• **Exercise aim**: Select from the records below every line that has the word "center" in it.

[Collected data entries]
──────────────────────────────

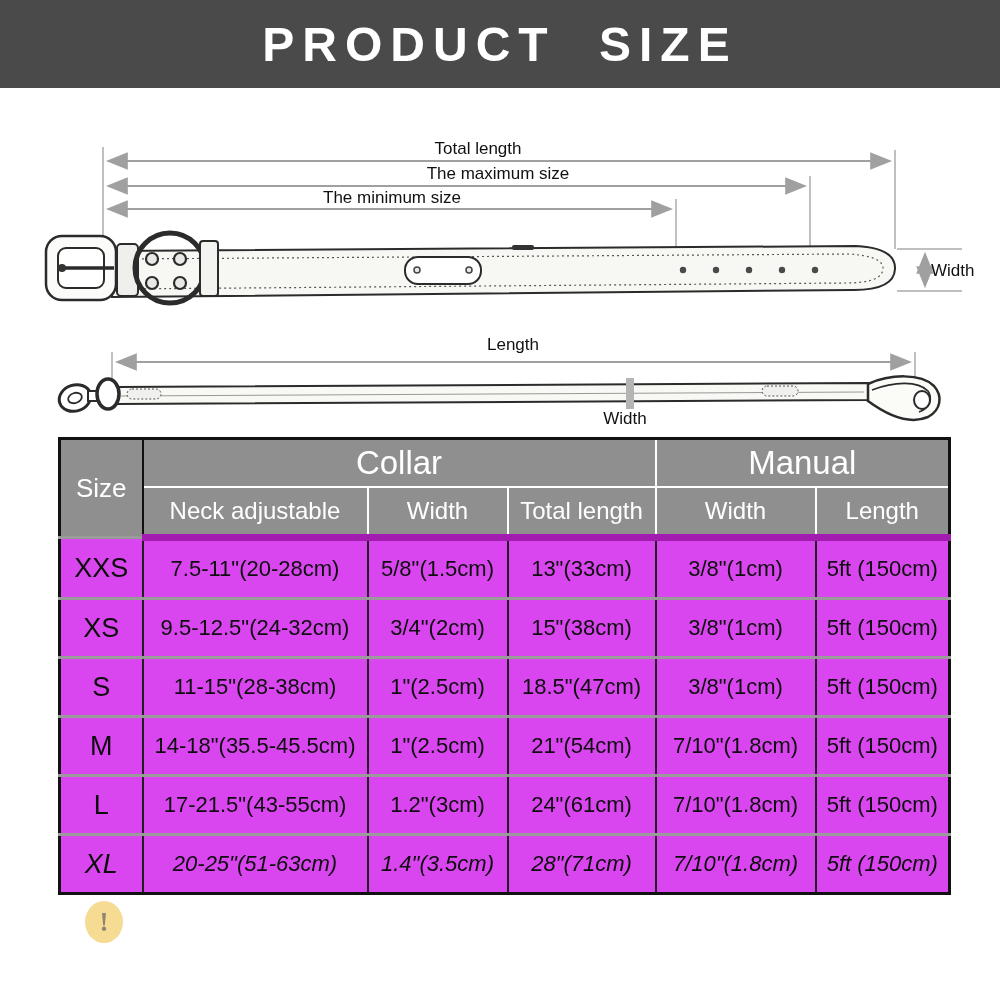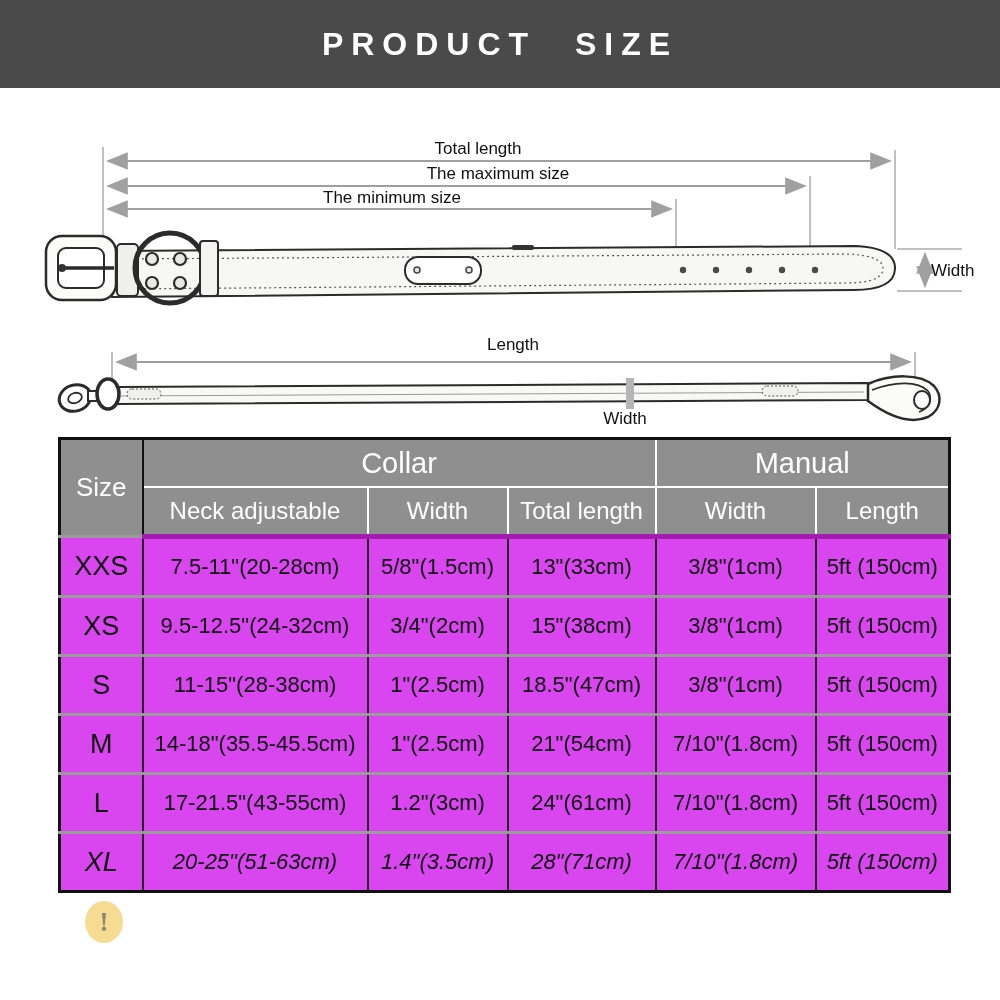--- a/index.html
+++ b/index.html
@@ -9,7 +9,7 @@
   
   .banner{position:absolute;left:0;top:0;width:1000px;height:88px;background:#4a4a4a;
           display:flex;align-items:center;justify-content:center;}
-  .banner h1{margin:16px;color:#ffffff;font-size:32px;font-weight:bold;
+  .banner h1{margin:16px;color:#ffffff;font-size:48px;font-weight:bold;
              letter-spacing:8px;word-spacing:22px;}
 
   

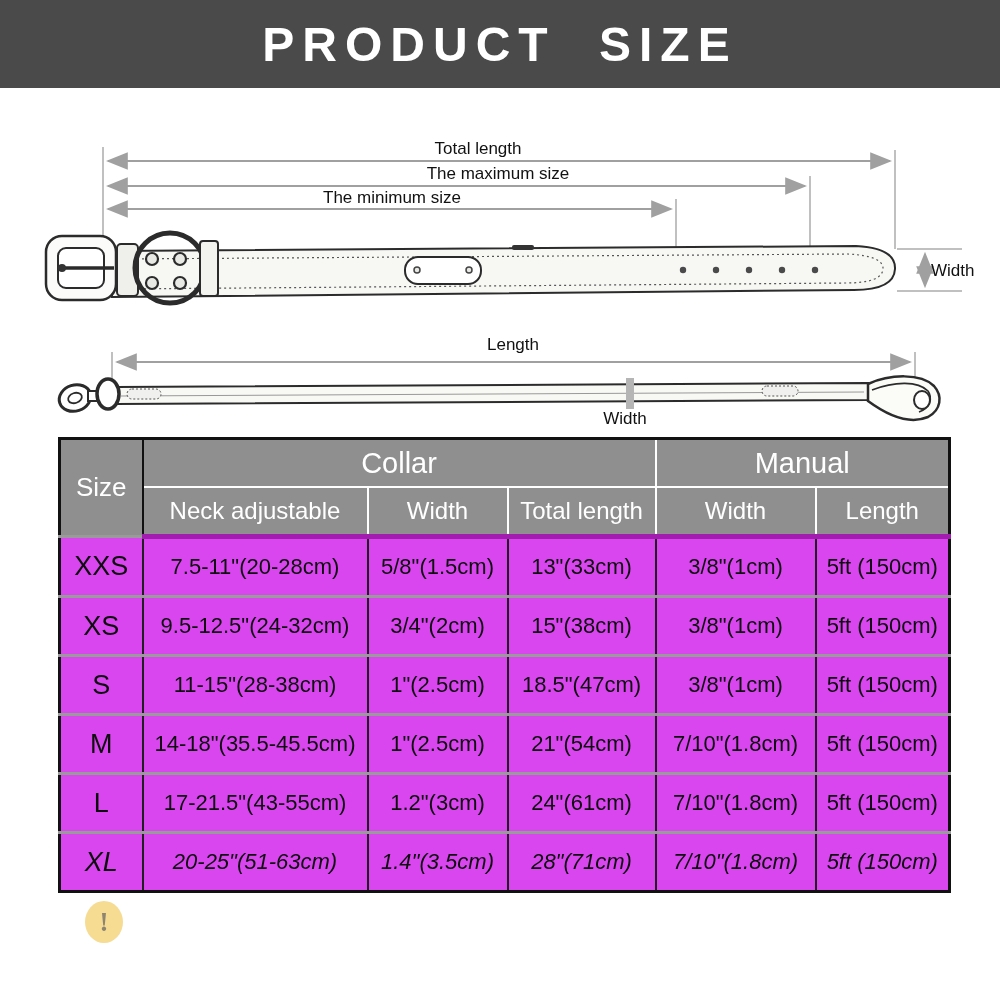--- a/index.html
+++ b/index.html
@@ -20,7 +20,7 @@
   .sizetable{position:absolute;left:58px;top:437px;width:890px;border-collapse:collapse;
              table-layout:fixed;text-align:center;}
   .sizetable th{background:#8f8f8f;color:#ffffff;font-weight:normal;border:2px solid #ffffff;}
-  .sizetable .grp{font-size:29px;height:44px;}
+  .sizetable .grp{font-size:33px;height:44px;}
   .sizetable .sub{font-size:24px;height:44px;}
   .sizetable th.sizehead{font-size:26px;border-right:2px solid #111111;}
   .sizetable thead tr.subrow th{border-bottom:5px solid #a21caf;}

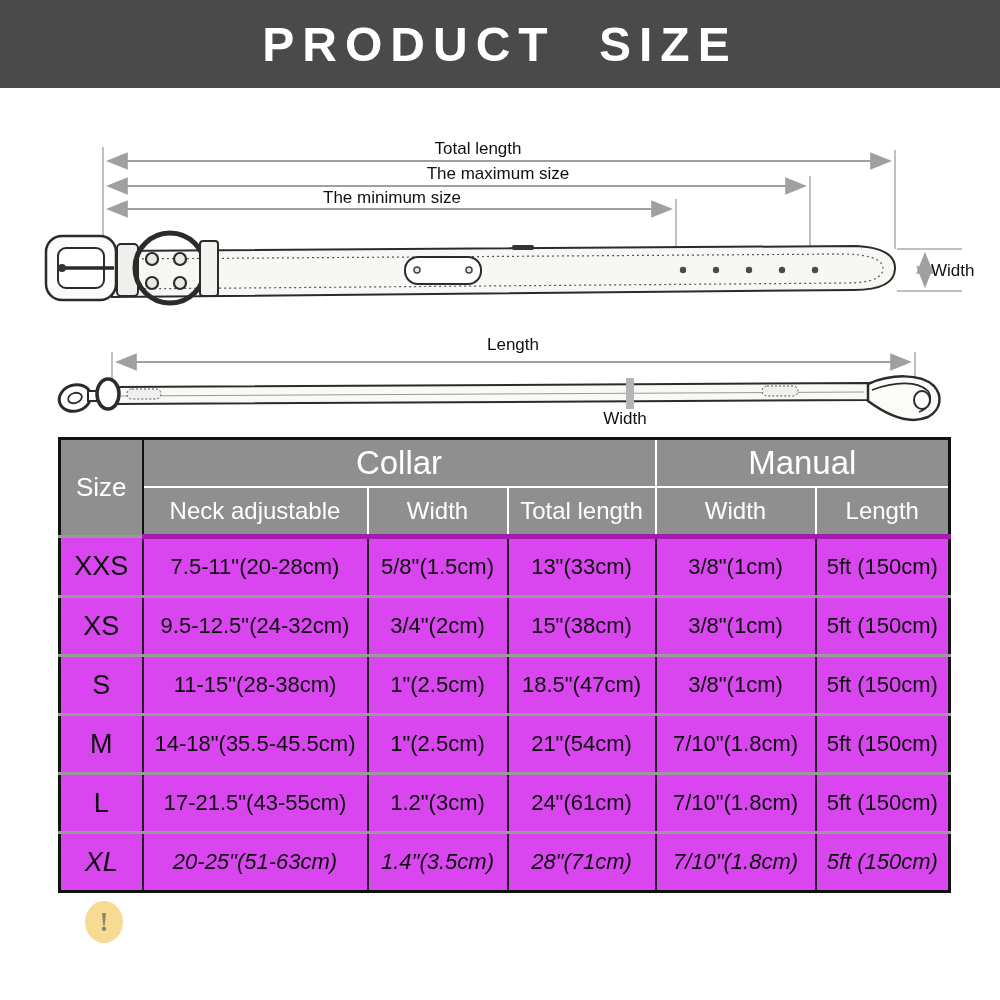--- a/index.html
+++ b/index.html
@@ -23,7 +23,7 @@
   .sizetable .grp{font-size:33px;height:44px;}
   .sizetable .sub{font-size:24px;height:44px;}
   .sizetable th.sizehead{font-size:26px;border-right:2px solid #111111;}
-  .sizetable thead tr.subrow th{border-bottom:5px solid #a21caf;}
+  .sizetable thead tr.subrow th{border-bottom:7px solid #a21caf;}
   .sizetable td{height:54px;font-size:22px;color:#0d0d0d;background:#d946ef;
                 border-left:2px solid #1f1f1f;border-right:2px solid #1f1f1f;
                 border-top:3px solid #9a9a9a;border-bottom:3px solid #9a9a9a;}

──────────────────────────────

• **Result of the task**:
           display:flex;align-items:center;justify-content:center;}
              table-layout:fixed;text-align:center;}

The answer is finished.